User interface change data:

- - - - -

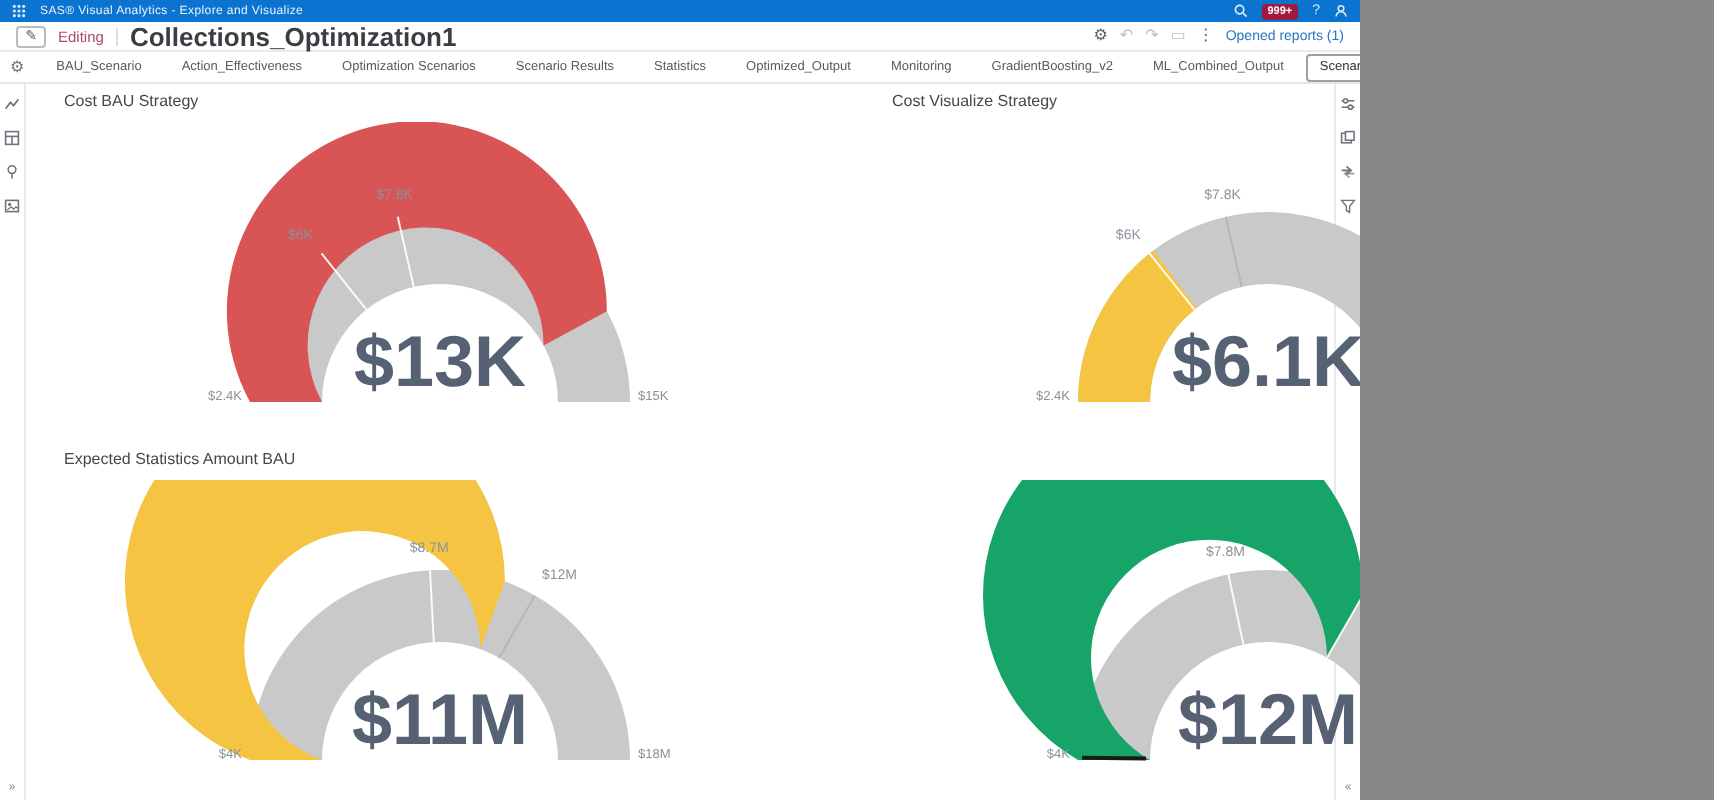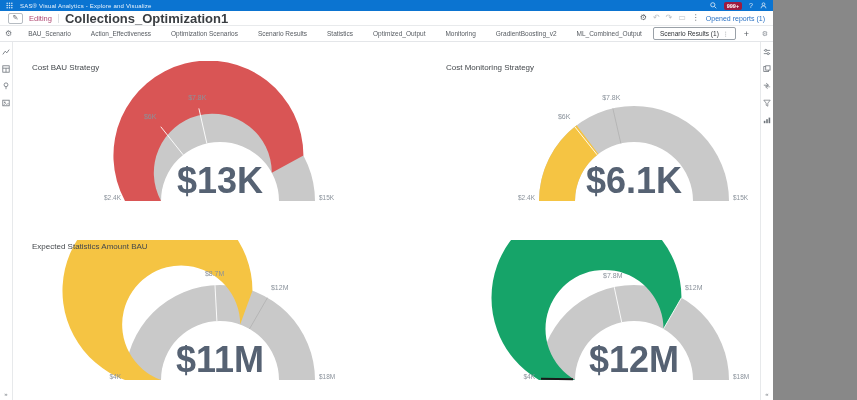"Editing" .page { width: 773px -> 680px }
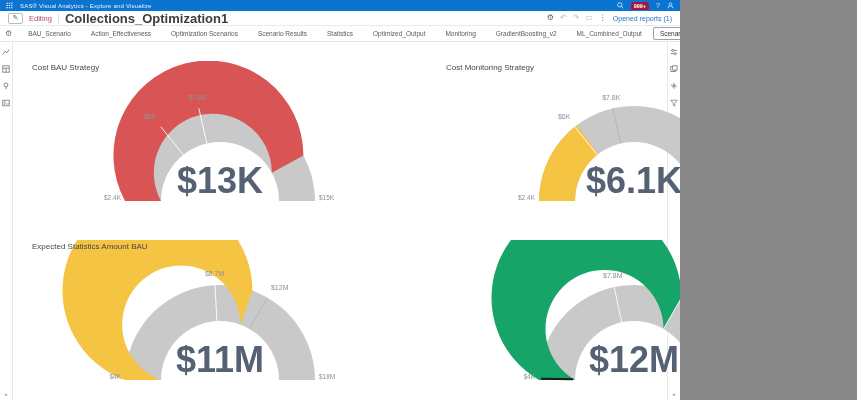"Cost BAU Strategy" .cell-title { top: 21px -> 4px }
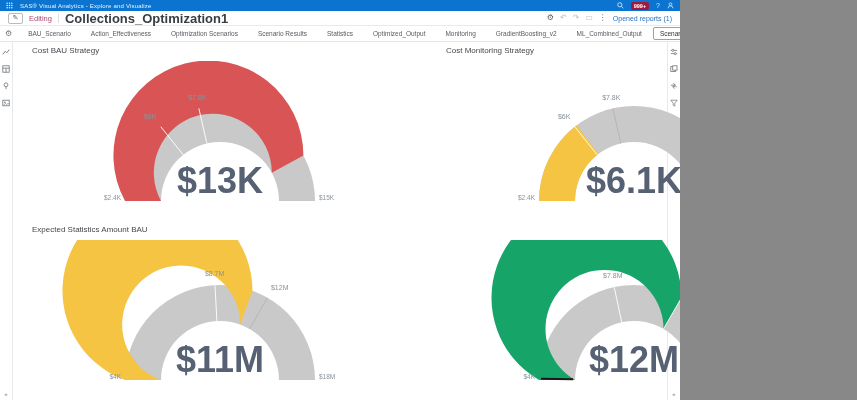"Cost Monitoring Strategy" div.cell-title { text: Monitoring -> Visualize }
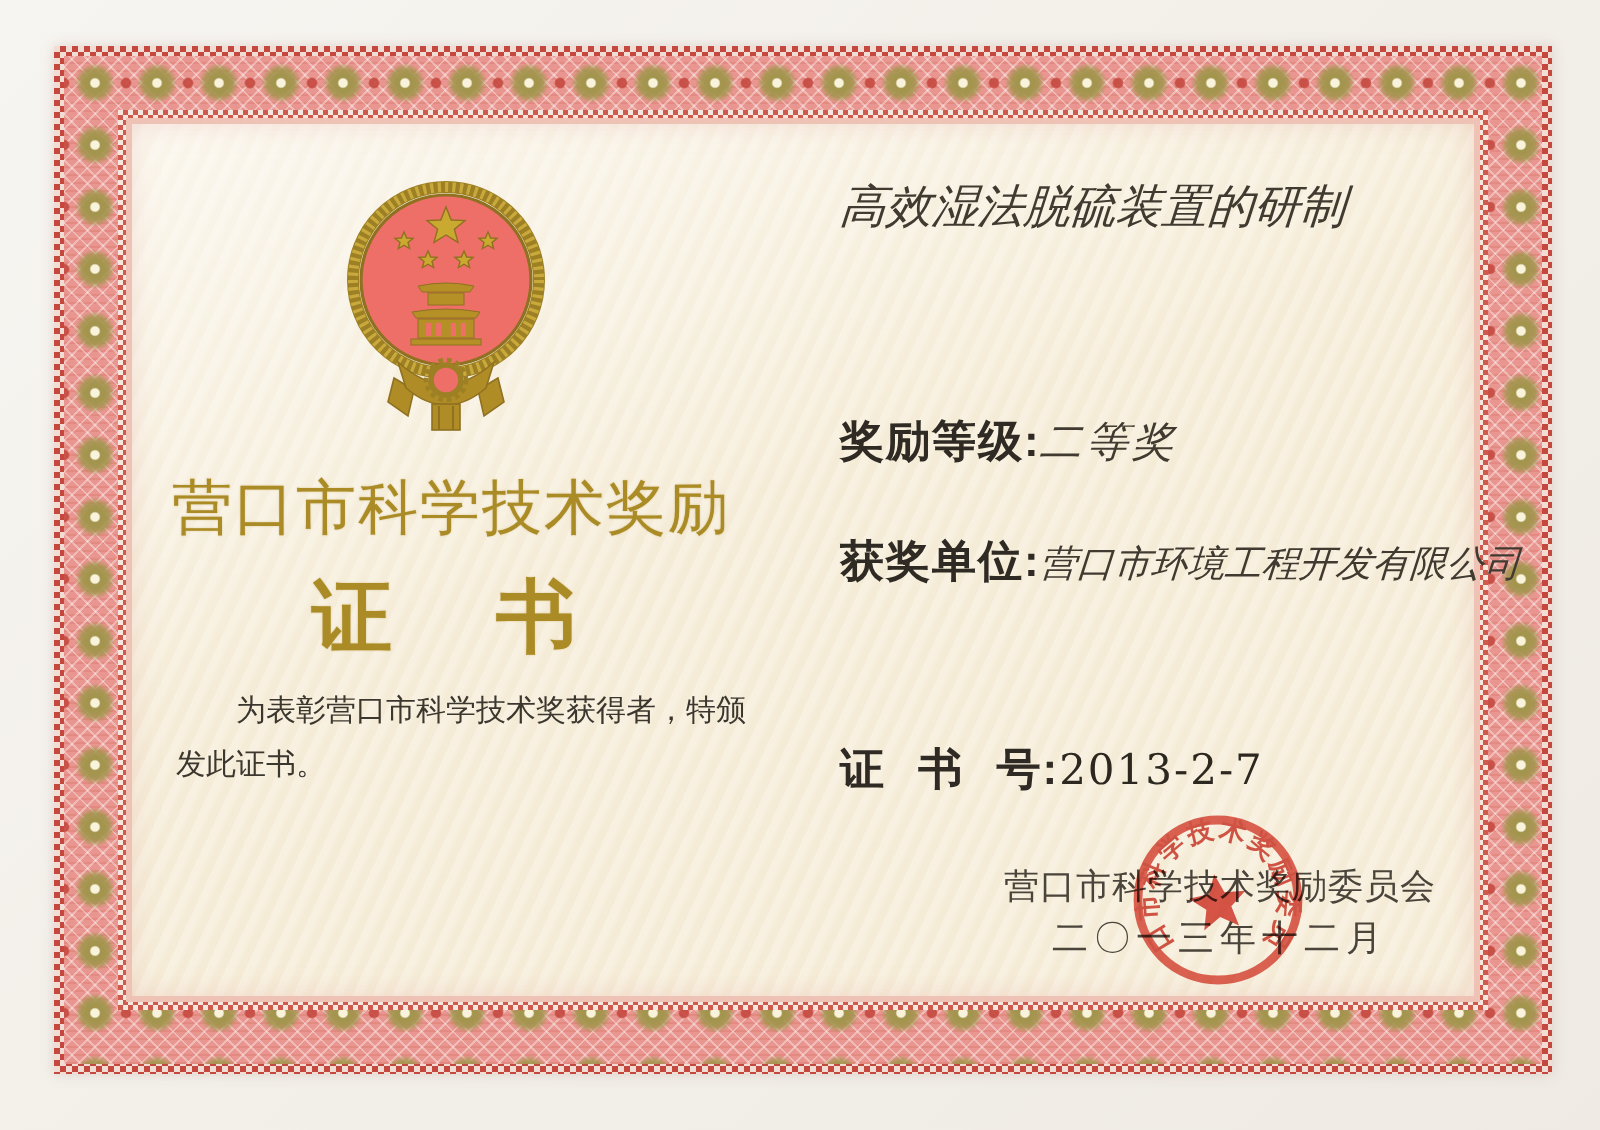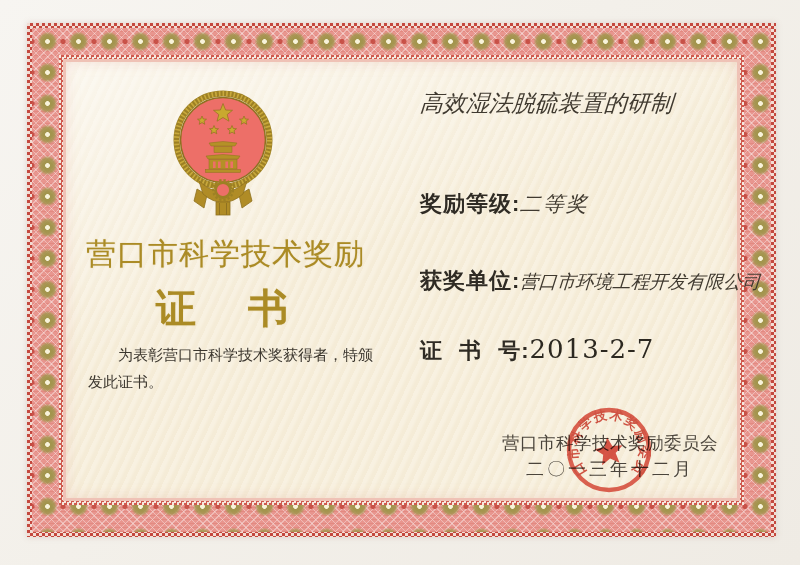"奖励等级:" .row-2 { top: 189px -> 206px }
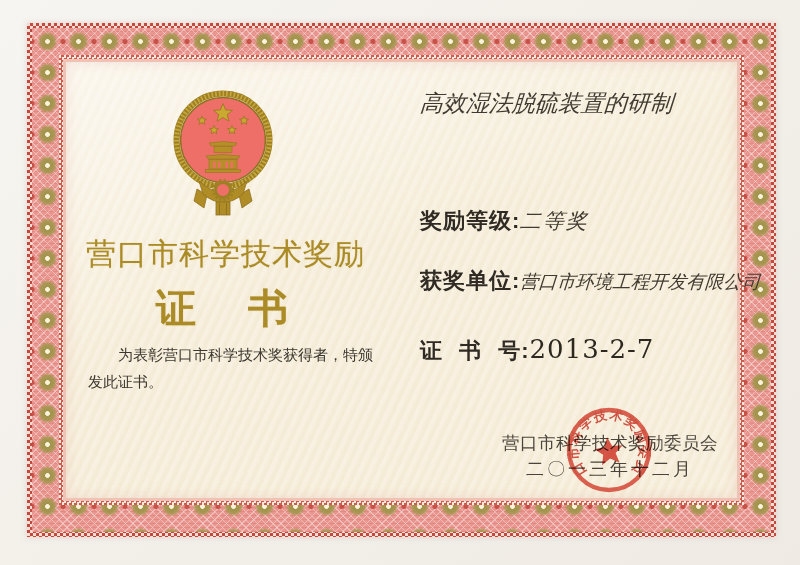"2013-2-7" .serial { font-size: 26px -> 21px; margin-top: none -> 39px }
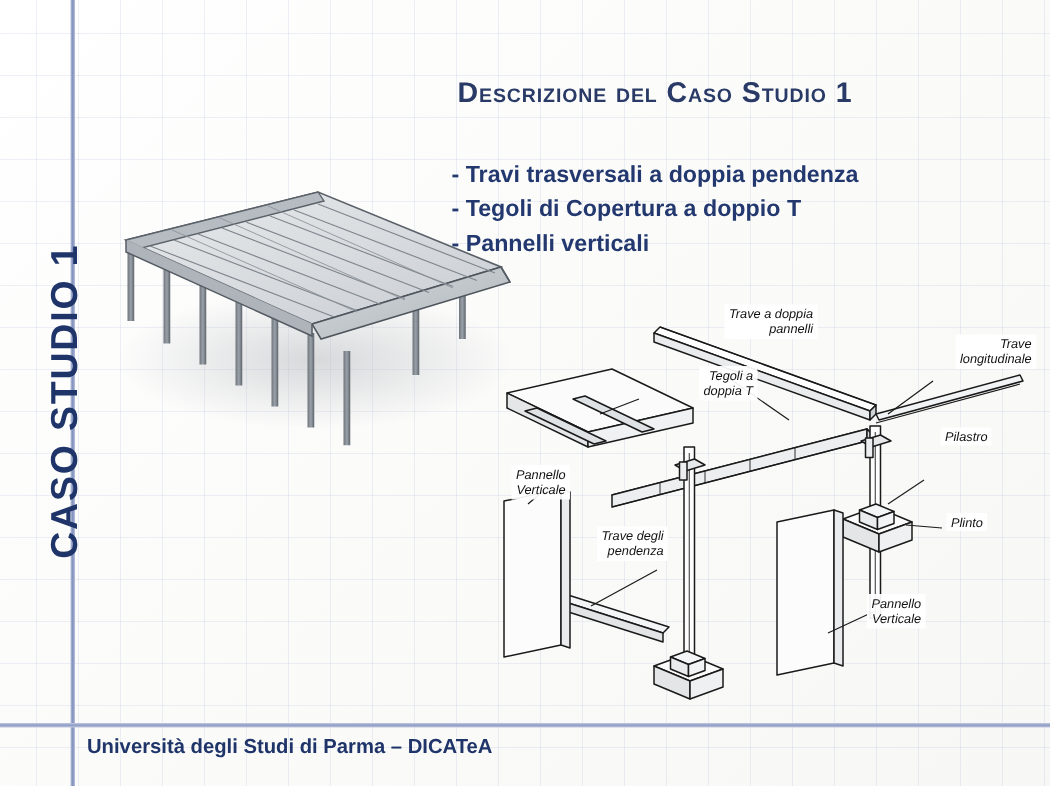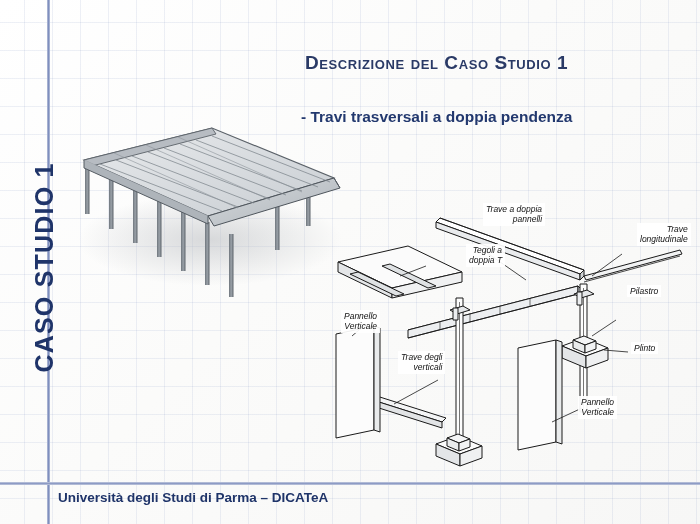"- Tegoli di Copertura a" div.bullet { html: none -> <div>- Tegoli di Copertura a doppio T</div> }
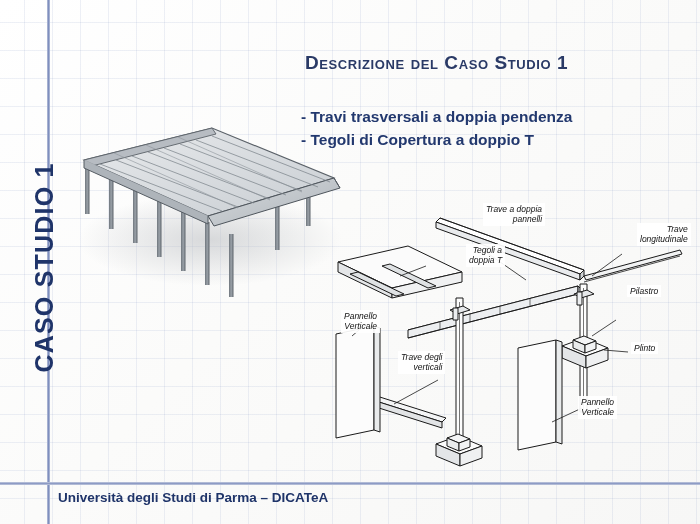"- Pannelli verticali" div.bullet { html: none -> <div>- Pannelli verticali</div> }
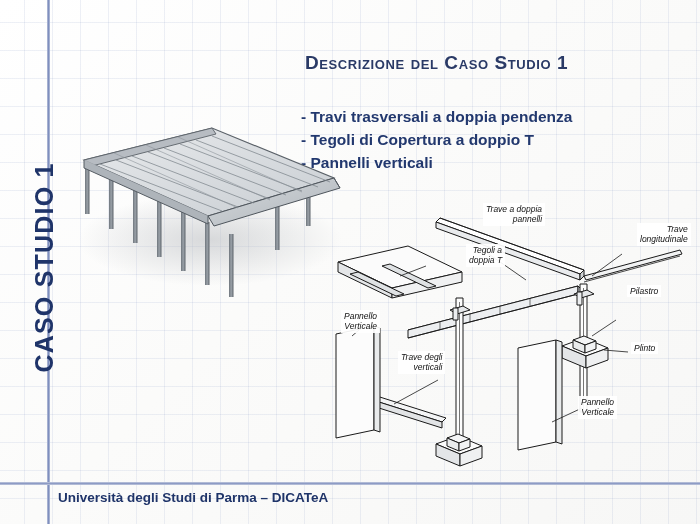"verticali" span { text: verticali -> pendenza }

- - - - -

> [EXERCISE DIRECTIONS]: The reply should hold exactly the lines above, starting at the line with "text: Monitoring ->" and ending at the line with "-> <div>- Tegoli", and no pictures.

> [EXERCISE RESPONSE]:
"Cost Monitoring Strategy" div.cell-title { text: Monitoring -> Visualize }
"奖励等级:" .row-2 { top: 189px -> 206px }
"2013-2-7" .serial { font-size: 26px -> 21px; margin-top: none -> 39px }
"- Tegoli di Copertura a" div.bullet { html: none -> <div>- Tegoli di Copertura a doppio T</div> }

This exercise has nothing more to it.